Appearances can be deceiving
Frida lived her formative years against the backdrop of the Mexican Revolution (1910–1920) and the cultural renaissance which followed.
Frida often gave 1910 as the year of her birth, to position herself as a child of the revolution.
Today, Frida is hailed as a feminist icon and as one of the most significant and sought-after artists of the twentieth century. Less well known however, is that Frida was disabled.
Teenage Frida was bright, outspoken, and mischievous. She was part of a politically minded group of friends called Los Cachuchas, named for the caps they wore.
Her fellow Cachuchas went on to become members of Mexico’s political and intellectual elites.
However Frida, studying with plans to train as a doctor, was gravely injured one day after school when the bus on which she was riding collided with a tram.
Kahlo broke her spinal column, collarbone, ribs, hip and right leg in various places. She was also impaled through her abdomen by an iron handrail that detached from the bus.
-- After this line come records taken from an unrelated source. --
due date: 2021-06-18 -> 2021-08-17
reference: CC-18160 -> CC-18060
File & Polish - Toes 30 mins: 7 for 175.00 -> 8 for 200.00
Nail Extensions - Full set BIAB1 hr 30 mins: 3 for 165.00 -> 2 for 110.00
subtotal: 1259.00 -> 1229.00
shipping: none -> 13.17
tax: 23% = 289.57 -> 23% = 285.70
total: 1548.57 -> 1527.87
Frida was not expected to survive her injuries.
When Frida came home to convalesce in her family home in Coyoacán, her mother arranged for a customised easel, and a mirror was installed in the canopy of her four-poster bed.
Frida began to paint. Self-portraiture became a primary focus of her art. It is the genre for which she is best known and celebrated today.
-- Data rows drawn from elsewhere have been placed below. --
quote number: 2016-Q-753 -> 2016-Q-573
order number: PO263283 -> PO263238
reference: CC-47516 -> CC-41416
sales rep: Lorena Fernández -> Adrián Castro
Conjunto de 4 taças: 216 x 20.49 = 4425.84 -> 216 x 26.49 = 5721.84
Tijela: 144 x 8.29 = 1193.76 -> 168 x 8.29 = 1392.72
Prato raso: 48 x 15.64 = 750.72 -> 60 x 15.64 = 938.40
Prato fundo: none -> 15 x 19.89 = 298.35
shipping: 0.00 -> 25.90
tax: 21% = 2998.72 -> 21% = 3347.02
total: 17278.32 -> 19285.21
Over the course of twenty years, between her 1925 accident and her death in 1954 at the age of 47, Kahlo’s poetic self-portraiture explored her philosophical ideas, her passion for Mexico, and her personal pain and trauma.
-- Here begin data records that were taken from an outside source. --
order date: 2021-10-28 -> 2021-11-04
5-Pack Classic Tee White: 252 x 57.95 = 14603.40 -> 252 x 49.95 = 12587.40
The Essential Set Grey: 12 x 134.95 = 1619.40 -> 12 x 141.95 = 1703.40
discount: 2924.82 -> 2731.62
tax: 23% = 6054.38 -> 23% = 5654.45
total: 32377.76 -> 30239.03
Her bold and unflinching depictions of her disabilities, medical treatments, prostheses and aids, as well as her physical and emotional pain, broke taboos then and now.
Bendigo Art Gallery’s exclusive international exhibition ‘Frida Kahlo: In her own image’ on from 15 March – 13 July 2025, features Kahlo’s personal belongings, clothing, make-up, accessories, and medical items, on loan from the Museo Frida Kahlo in Mexico for the first time in Australia.
This article has been compiled with the curatorial research of Circe Henestrosa and Gannit Ankori, curators of Frida Kahlo: In her own image.